Hill, who studied counseling psychology at Antioch University, said “the political craziness, the blaming, and the pandemic,” would stress even the calmest person.
“As a mental health provider and specialist, the thing I would impart to people is that this is a time, to the degree you can, to go inward,” Hill said. “Do some deep breathing. Take a longer bath. Shower with a fragrance — something that would engage your senses and help you get centered.
“Some practical things you can fall back on that you can control — the centering yourself, getting scented lotion and essential oil — those things get your senses going. When you go out, look upward to the sky. We often look down.

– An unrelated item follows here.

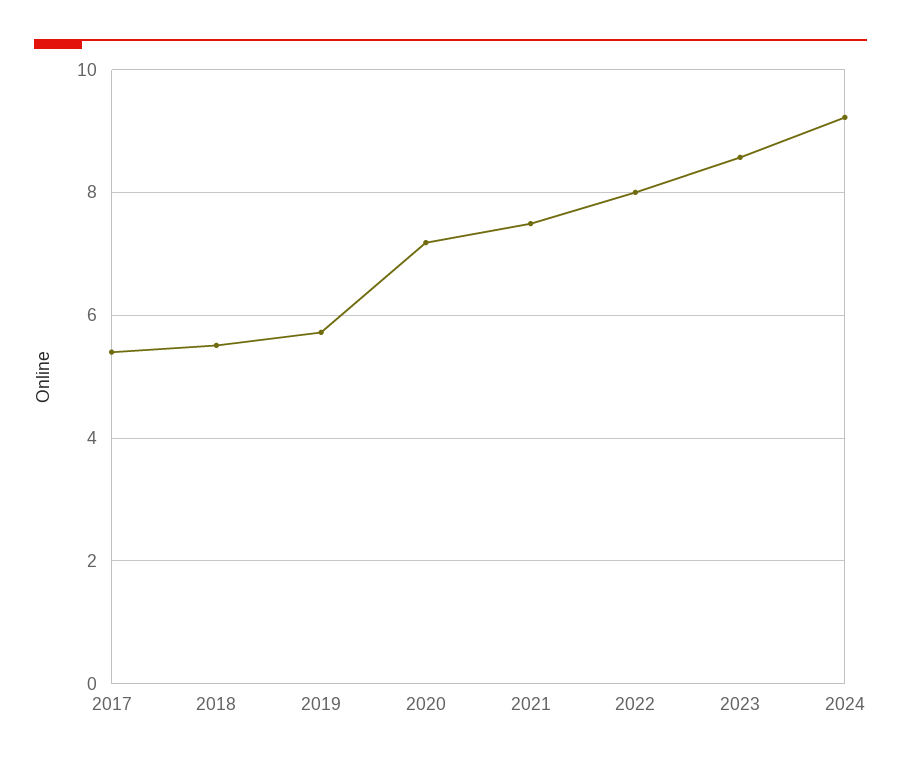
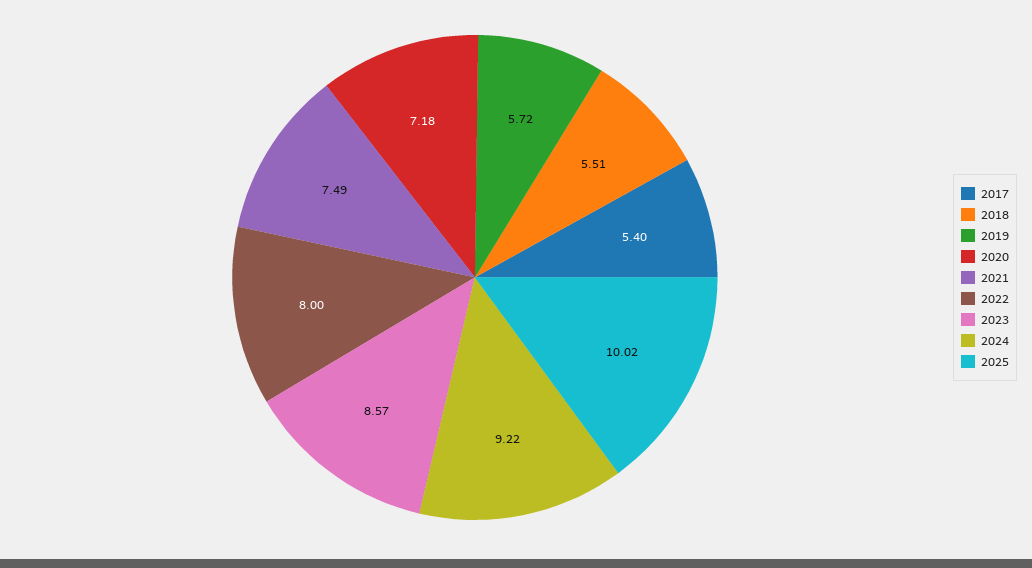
2025: none -> 10.02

That pulls your posture down.”
To help with stress, Hill encourages everyone to think of five things they are grateful for before they go to bed at night.
“It may not be easy, but I assure you there are five things we can be grateful for,” she said. “Being alive, your sight, you can walk. Being grateful for what you are able to do. Gratitude will help shift your mindset.”

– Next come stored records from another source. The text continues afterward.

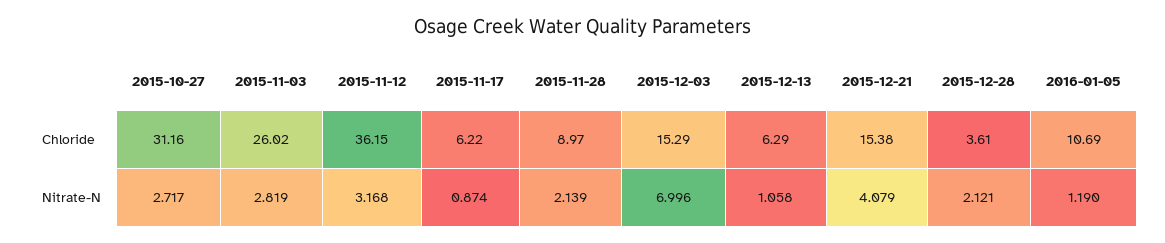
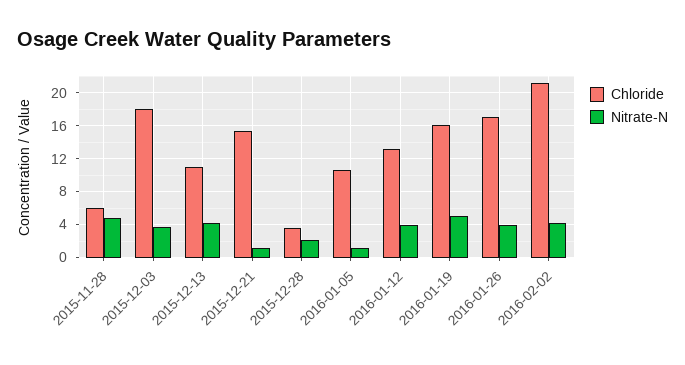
Chloride, 2015-10-27: 31.16 -> none
Chloride, 2015-11-03: 26.02 -> none
Chloride, 2015-11-12: 36.15 -> none
Chloride, 2015-11-17: 6.22 -> none
Chloride, 2015-11-28: 8.97 -> 6
Chloride, 2015-12-03: 15.29 -> 18
Chloride, 2015-12-13: 6.29 -> 11
Nitrate-N, 2015-10-27: 2.717 -> none
Nitrate-N, 2015-11-03: 2.819 -> none
Nitrate-N, 2015-11-12: 3.168 -> none
Nitrate-N, 2015-11-17: 0.874 -> none
Nitrate-N, 2015-11-28: 2.139 -> 5
Nitrate-N, 2015-12-03: 6.996 -> 4
Nitrate-N, 2015-12-13: 1.058 -> 4
Nitrate-N, 2015-12-21: 4.079 -> 1
Chloride, 2016-01-12: none -> 13
Nitrate-N, 2016-01-12: none -> 4
Chloride, 2016-01-19: none -> 16
Nitrate-N, 2016-01-19: none -> 5
Chloride, 2016-01-26: none -> 17
Nitrate-N, 2016-01-26: none -> 4
Chloride, 2016-02-02: none -> 21
Nitrate-N, 2016-02-02: none -> 4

The kinds of individuals seeking mental health therapy run the gamut.
Hill gets a good mix. Some are young, old, middle age, blue-collar, and professional. There are more women than men.
“People may not be familiar with testing and assessment,” Hill said. “We do a cognitive assessment, adaptive skill assessments, and a host of other things. When coming for neurodevelopment assessment, some are bringing in their youngsters. I even see 2 year olds.”
The question surrounding whether remote learning is causing a mental health crisis among teens and children is not lost on Hill.
“I would put my money on kids all the time,” said Hill, who spent 25 years in academia and is currently an academic career coach. “They are so resilient. Is staying remote optimal? No, but given the options, we have to make those decisions for ourselves and our community.
“What can we do to fill the gap? Engage them in something different. They will be OK. We are all going through this together. I can only hope and think this current year will be better.”
Whether people are aware of it or not, according to Hill, COVID-19 has had a physical and psychological effect on everyone.
“It’s mainly stress,” said Hill, a former administrator and department chair at the Chicago School of Professional Psychology. “Stress impacts us physically and mentally. Often times one may say, ‘I’m doing all right.’ But if you take that person’s blood pressure, it is super high. How are they sleeping? What are they eating? There are a lot of factors to consider.”
As a clinician, Hill said her profession is trying to figure out strategies to support people.
She foresees residual effects after COVID-19 is under control.
“Yes, there will be residual effects because people have died,” Hill said. “Our loved ones have died, our community looks different, businesses have closed. The economy will take time to recover. Jobs were lost. Where are those folks going to find jobs? We will be post-pandemic, then what happens? We won’t know for sure until it happens.”
Asked how she personally copes, Hill said she and her colleagues check in with each other.
“We network a lot and refer clients to each other,” she said. “There aren’t a whole lot of us. We are supportive of each other. We’re a tight-knit group.
“Going through it, we hold each other up. This has been a challenging time. People need us. I signed up for this. I’m happy to be a resource and a face in the community and when they walk through my doors, that’s how I know I’m in the right place.”
Hill said she chose to open her office in the Crenshaw area because she is “an African-American woman who is an African-American clinical psychologist. I wanted to provide services to a community that I’m fond of and I represent.”